Here, $(\bm{x}_{i},\bm{y}_{i})$ denotes the extrapolated point, and $(\overline{\bm{x}}_{i+1},\overline{\bm{y}}_{i+1})$ is the output. The variables $(\overline{\bm{\xi}}_{x,i},\overline{\bm{\xi}}_{y,i},\bm{\xi}_{x,i},\bm{\xi}_{y,i})$ are iid samples drawn during different steps and for updating different variables. We use the subscript and bar notation in these iid samples to highlight at which point and for which variables they are drawn. For instance, $\overline{\bm{\xi}}_{x,i}$ denotes an iid sample drawn at iteration $i$ for constructing the stochastic gradient at point $(\overline{\bm{x}}_{i},\overline{\bm{y}}_{i})$ and for updating the primal variable $\bm{x}$ . Additionally, the scalars $\mu_{x},\mu_{y}>0$ are the stepsizes or learning rates. The S-EG needs to query two stochastic gradient oracles to update each variable. It is also executed in a sequential manner, i.e., determining the extrapolated point first before performing the update.

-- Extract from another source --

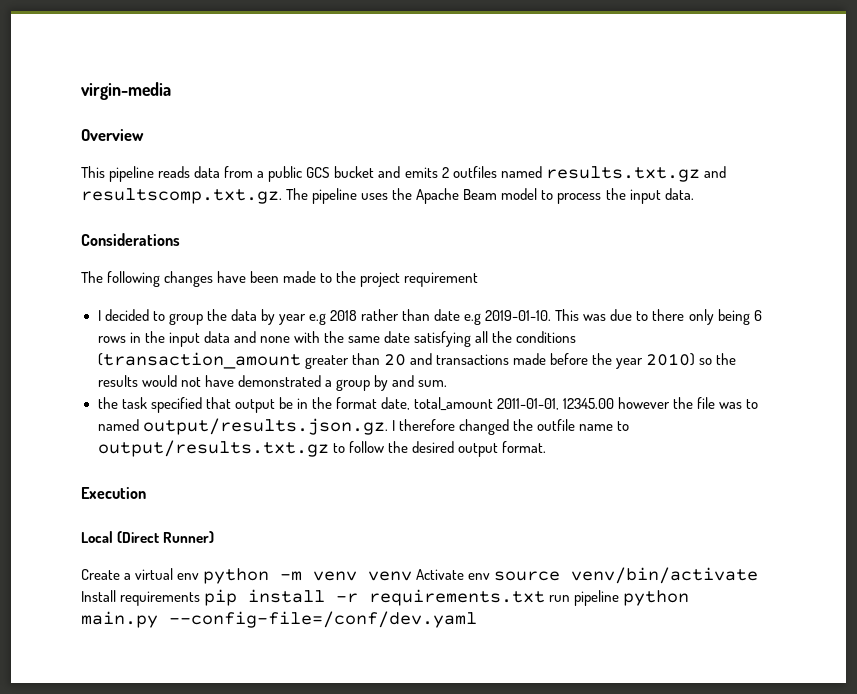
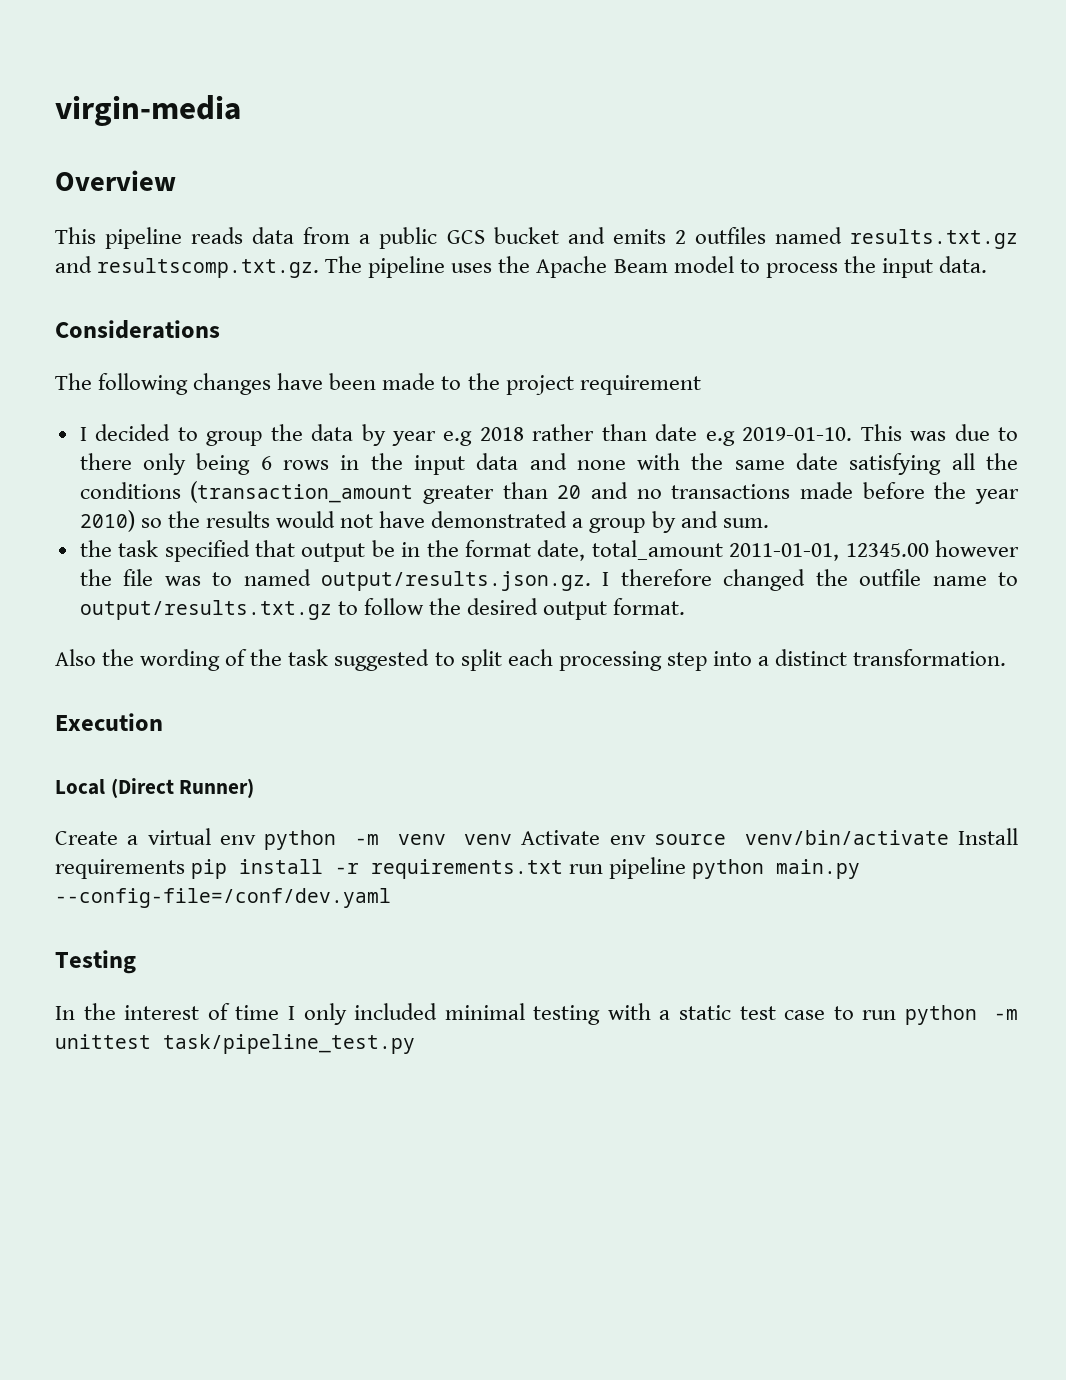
(432, 359) none -> [636,489,662,499] no
(546, 447) none -> [55,649,1007,671] // Also the wording of the task suggested to split each processing step into a distinct transformation.
(477, 619) none -> [55,950,136,974] [55,1003,1019,1025] [55,1034,415,1054] // Testing // In the interest of time I only included minimal testing with a static test case to run python -m unittest task/pipeline_test.py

To reduce the computational complexity, a single-call version of EG known as past EG (PEG), was introduced in the work [40]. It proposed to use the past gradient at the point $(\bm{x}_{i-1},\bm{y}_{i-1})$ . The stochastic form of PEG is characterized by the following steps [42, 20]:

S-PEG	$\displaystyle\bm{x}_{i}=\overline{\bm{x}}_{i}-\mu_{x}\nabla_{x}Q(\bm{x}_{i-1},\bm{y}_{i-1};\bm{\xi}_{x,i-1})$	(5a)
S-PEG	$\displaystyle\bm{y}_{i}=\overline{\bm{y}}_{i}+\mu_{y}\nabla_{y}Q(\bm{x}_{i-1},\bm{y}_{i-1};\bm{\xi}_{y,i-1})$	(5b)
S-PEG	$\displaystyle\overline{\bm{x}}_{i+1}=\overline{\bm{x}}_{i}-\mu_{x}\nabla_{x}Q(\bm{x}_{i},\bm{y}_{i};\bm{\xi}_{x,i})$	(5c)
S-PEG	$\displaystyle\overline{\bm{y}}_{i+1}=\overline{\bm{y}}_{i}+\mu_{y}\nabla_{y}Q(\bm{x}_{i},\bm{y}_{i};\bm{\xi}_{y,i})$	(5d)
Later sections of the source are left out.